When Sarton, a Belgian émigré, came to the United States during the First World War, he too hoped the history of science would be an instrument of peace, of integration, of scientific and moral progress, in sum, a means to achieve the “the unity of knowledge and the unity of mankind” (cited in Thackray & Merton, 1972, p. 481). A natural scientist by training, he had always been fascinated with history, and before coming to America, had already started a journal, Isis, dedicated to the history of science. Transplanted to the New World (with the necessary language conversion), Isis became the official organ of the HSS (Hellman, 1958; Merton, 1985; Thackray & Merton, 1972). Sarton’s ideas were hardly new, but he was able to extol the virtues of history of science with unprecedented verve and propagandistic zeal. His writings articulated what would be called, several decades later, the problem of the two cultures (Merton, 1985; Snow, 1956). With characteristic optimism (lacking afterwards in C. P. Snow’s exposé), Sarton remarked:

People who have no knowledge of science, or but slight, are afraid of it . . . On the other hand, those who know science . . . are often given to viewing history with contempt . . . How will it be possible to conciliate the imperious needs of synthesis and division of labor? . . . The only possible solution is that which was recommended by Auguste Comte . . . namely, to originate a new great specialty, the study of scientific generalities. The best instrument of synthesis and the most natural hyphen between scientist and philosopher is the history of science. (Sarton, 1916, pp. 323, 330)

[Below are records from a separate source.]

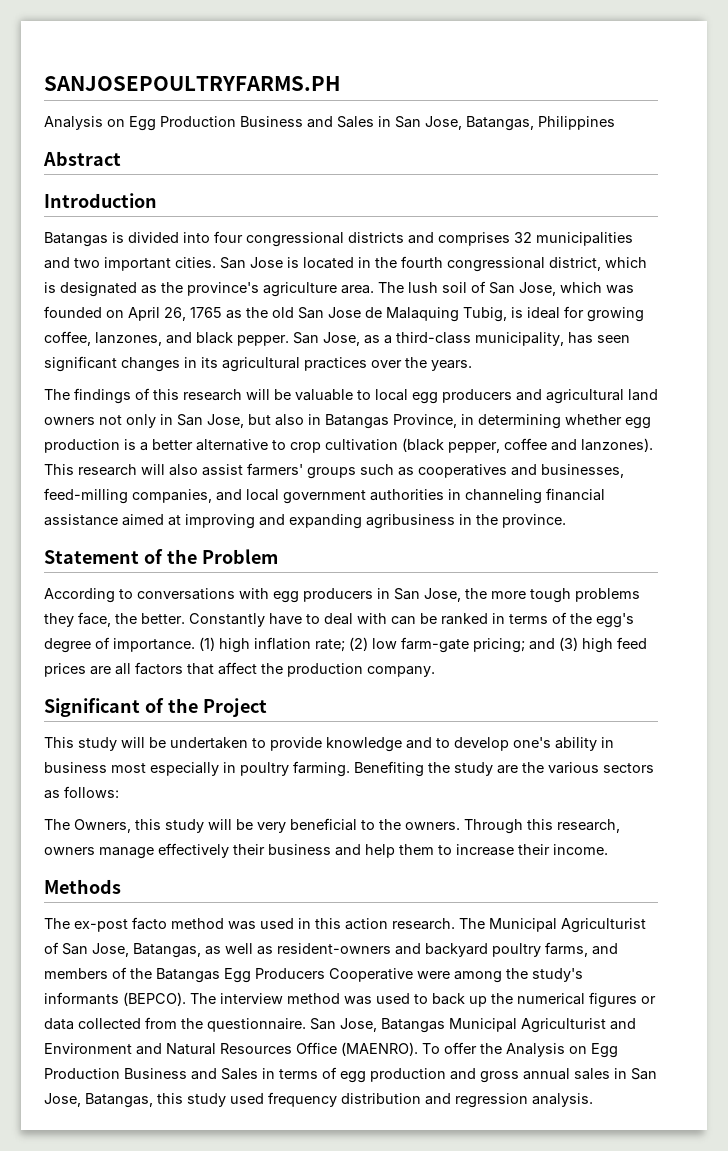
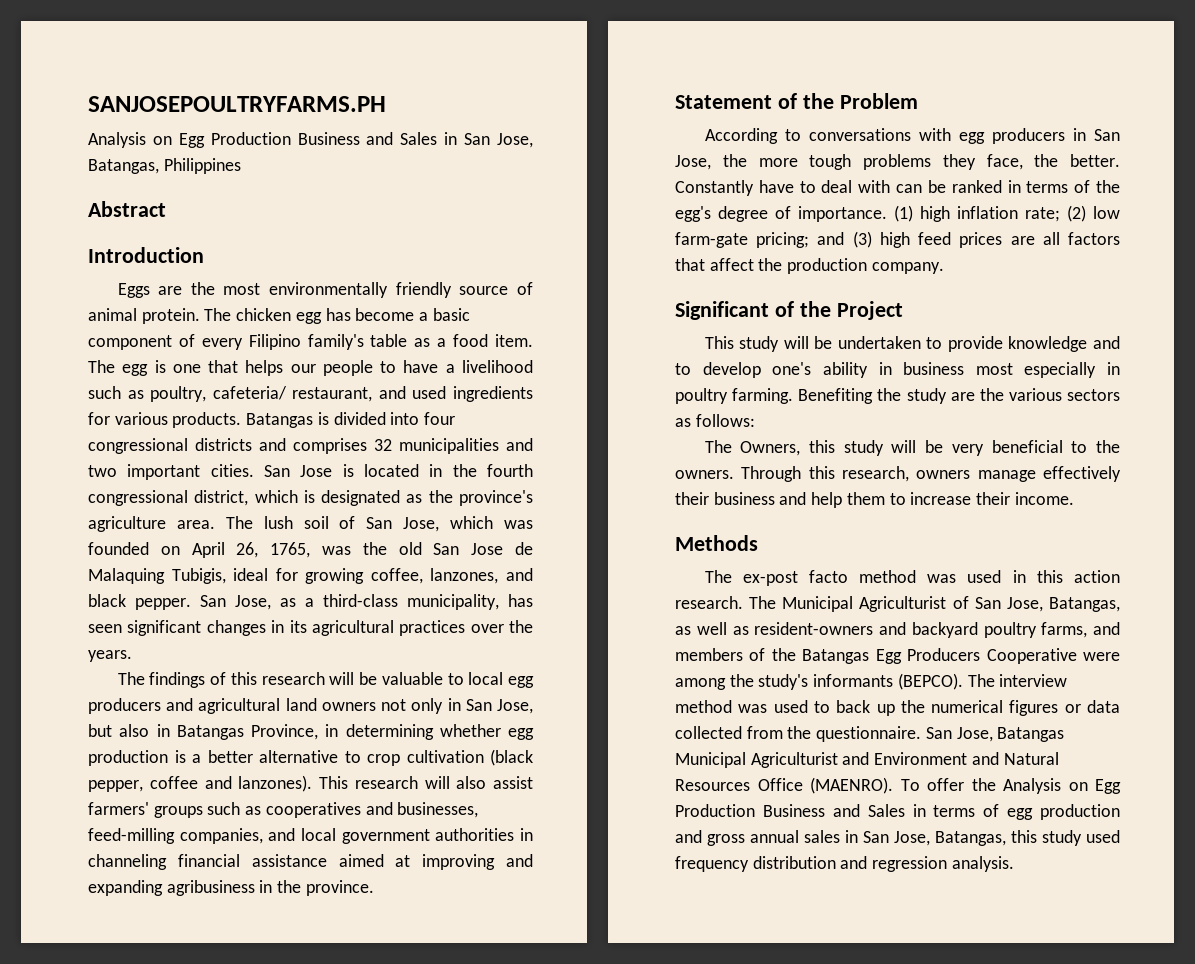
(157, 200) none -> [117,282,533,298] [88,308,470,324] [88,334,534,350] [88,360,533,376] [88,386,533,402] [88,412,242,428] Eggs are the most environmentally friendly source of animal protein. The chicken egg has become a basic component of every Filipino family's table as a food item. The egg is one that helps our people to have a livelihood such as poultry, cafeteria/ restaurant, and used ingredients for various products.
[190,307,242,319] 1765 as -> [270,542,351,558] 1765, was
[463,307,523,322] Tubig, is -> [171,568,226,584] Tubigis,

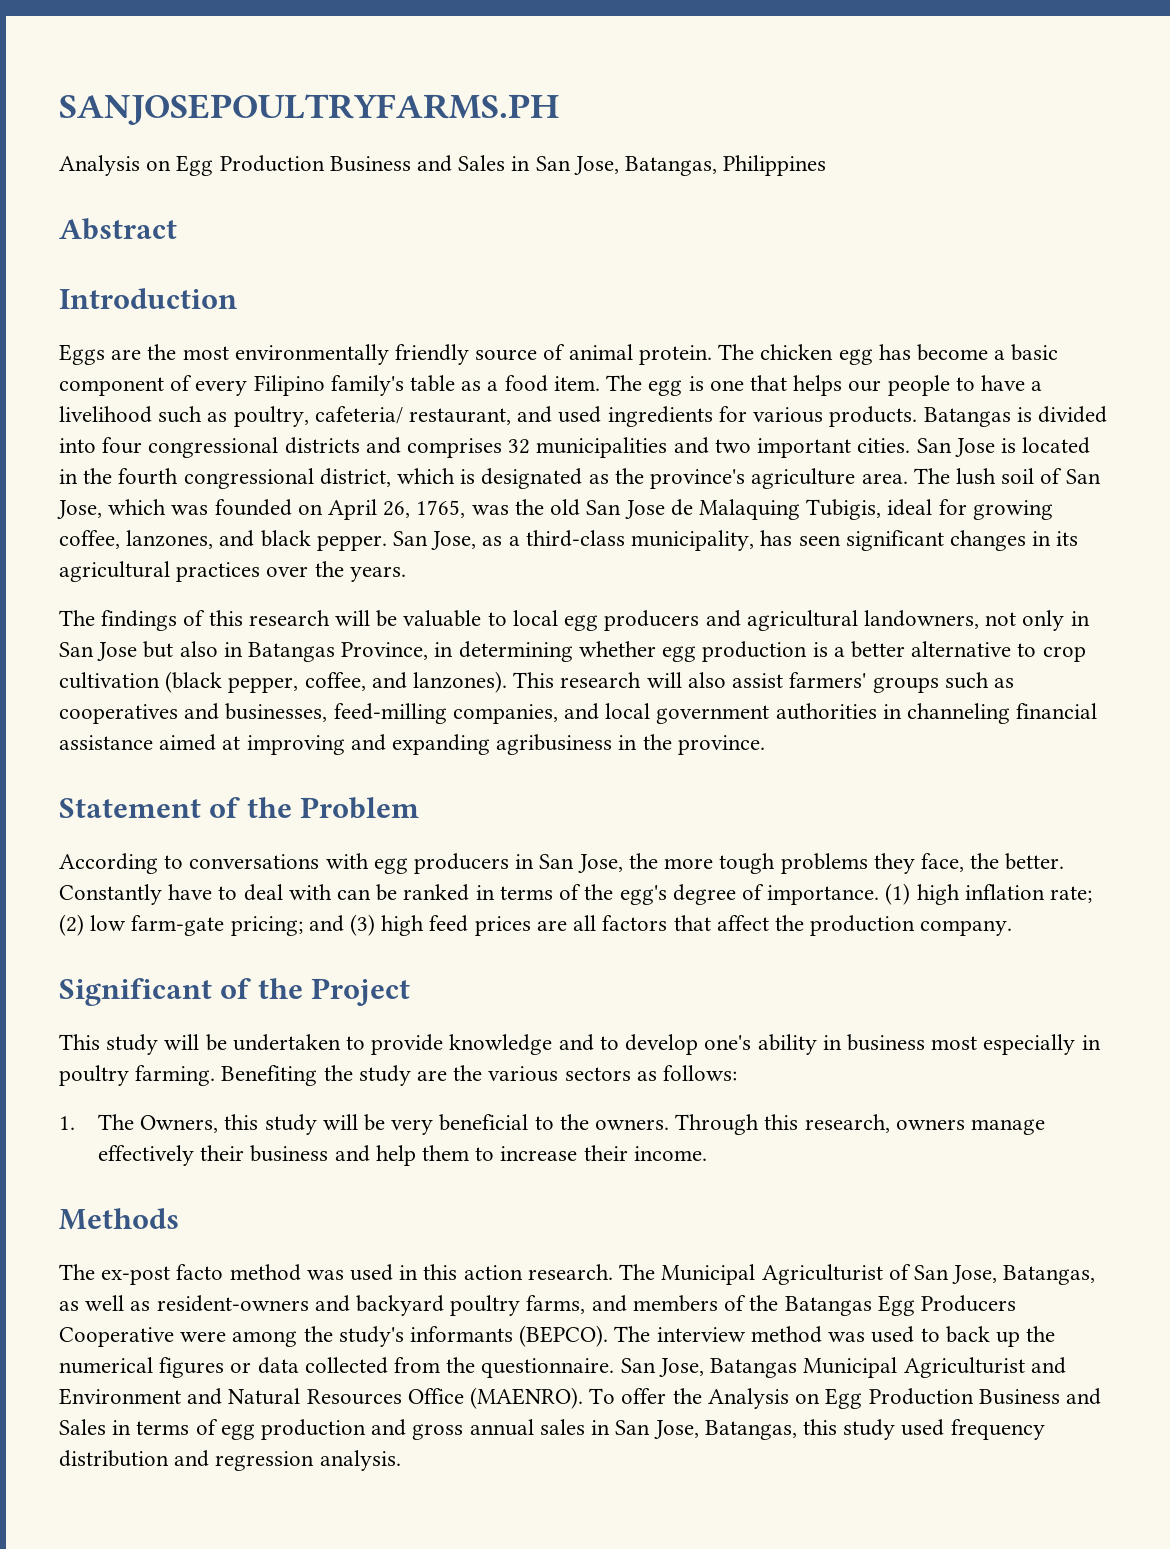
[285,698,376,711] land owners -> [863,610,979,629] landowners,
[497,699,533,714] Jose, -> [97,642,138,661] Jose
[149,776,198,789] coffee -> [304,672,366,691] coffee,
(755, 420) none -> [59,1116,75,1130] 1.

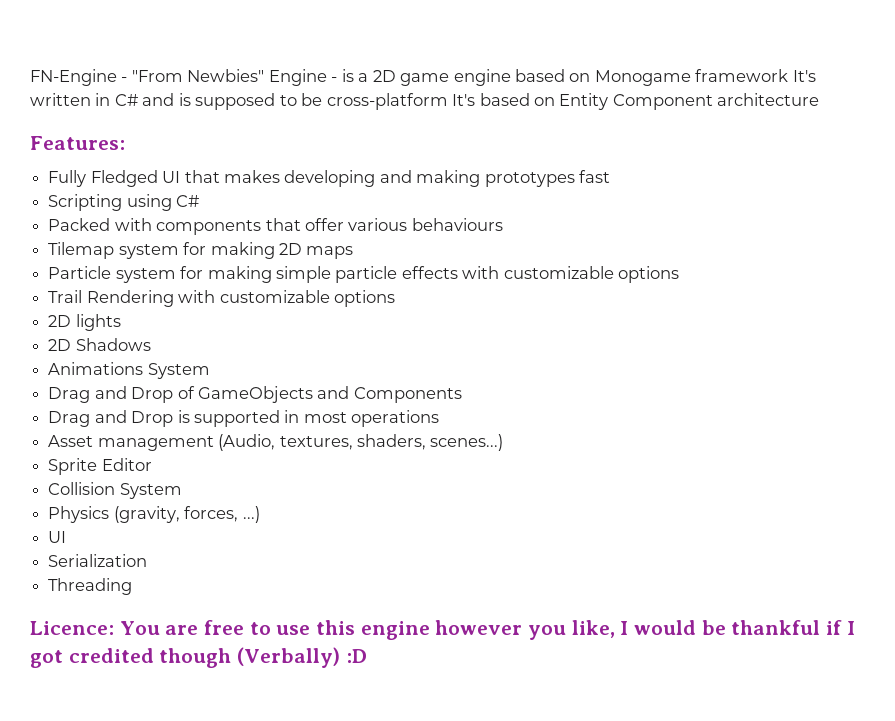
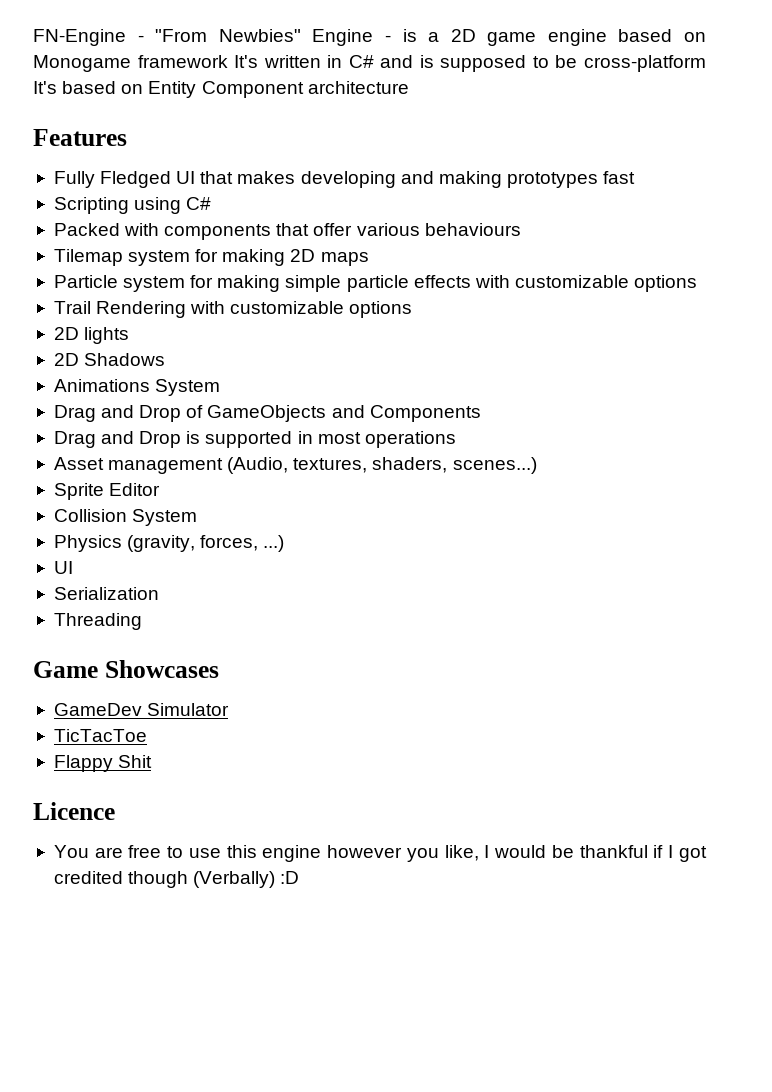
[30,136,125,150] Features: -> [33,129,127,146] Features
[30,621,114,635] Licence: -> [33,660,219,678] [53,703,230,716] [53,729,147,742] [53,755,153,772] [33,802,115,820] Game Showcases // GameDev Simulator // TicTacToe // Flappy Shit // Licence //

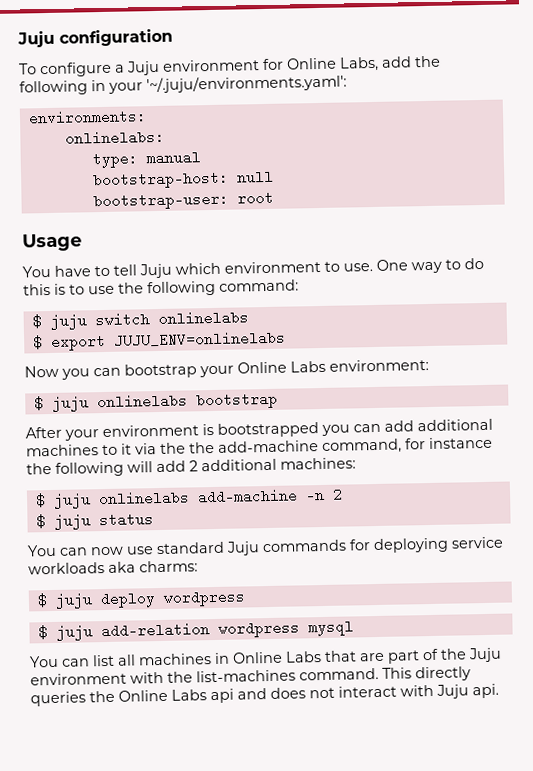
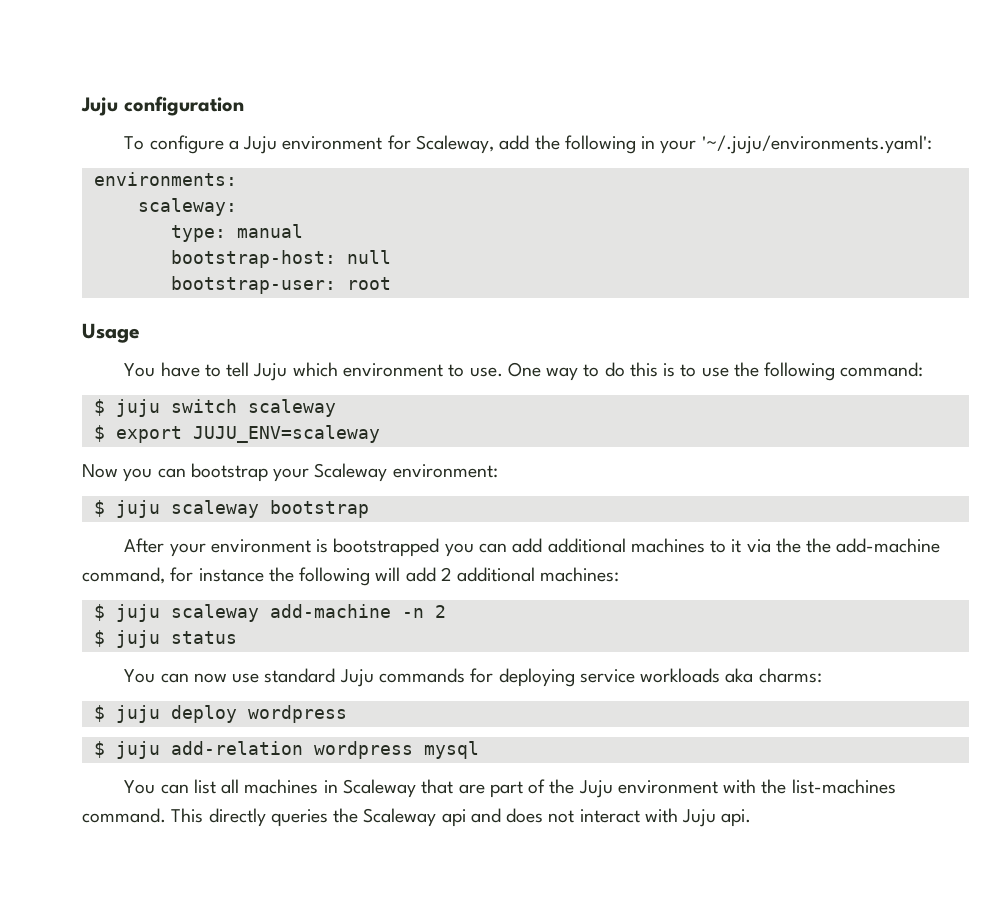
[286,56,379,72] Online Labs, -> [415,135,494,154] Scaleway,
[64,129,165,146] onlinelabs: -> [137,198,237,216] scaleway:
[157,310,249,326] onlinelabs -> [247,399,336,417] scaleway
[113,330,286,348] JUJU_ENV=onlinelabs -> [192,425,380,443] JUJU_ENV=scaleway
[237,360,326,374] Online Labs -> [314,463,388,482] Scaleway
[96,393,188,410] onlinelabs -> [170,500,259,518] scaleway
[97,490,190,507] onlinelabs -> [170,604,259,622] scaleway
[232,651,322,664] Online Labs -> [342,779,416,798] Scaleway
[118,689,207,702] Online Labs -> [363,808,437,827] Scaleway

Following on the footsteps of Comte (who had lobbied unsuccessfully for the institution of a chair of history of science at the venerable Collège de France), Sarton spent his life trying to anchor the new field in American academia. His program was grandiose, even millenarian--the history of science was to be the cornerstone of what he called a “New Humanism,” a cultural revival as momentous as the old humanism, but now centered on science. This second Renaissance would “broaden our horizon and sympathy . . . raise our intellectual and moral standards . . . deepen our comprehension of men and nature” (Sarton, 1916, p. 357). As characterized by his most illustrious student, the sociologist Robert Merton (1985, p. 473), Sarton’s was “an ecumenical vision of transcending disciplinary boundaries.” It owed much to nineteenth-century developments in the philosophy of education, particularly the notion of integrated knowledge, a pedagogy that encouraged connections across disciplines, proposed in the 1830s by the German philosopher Johann Herbart and defended by Herbert Spencer, whom Sarton admired (Klein, 2006; Sarton, 1921).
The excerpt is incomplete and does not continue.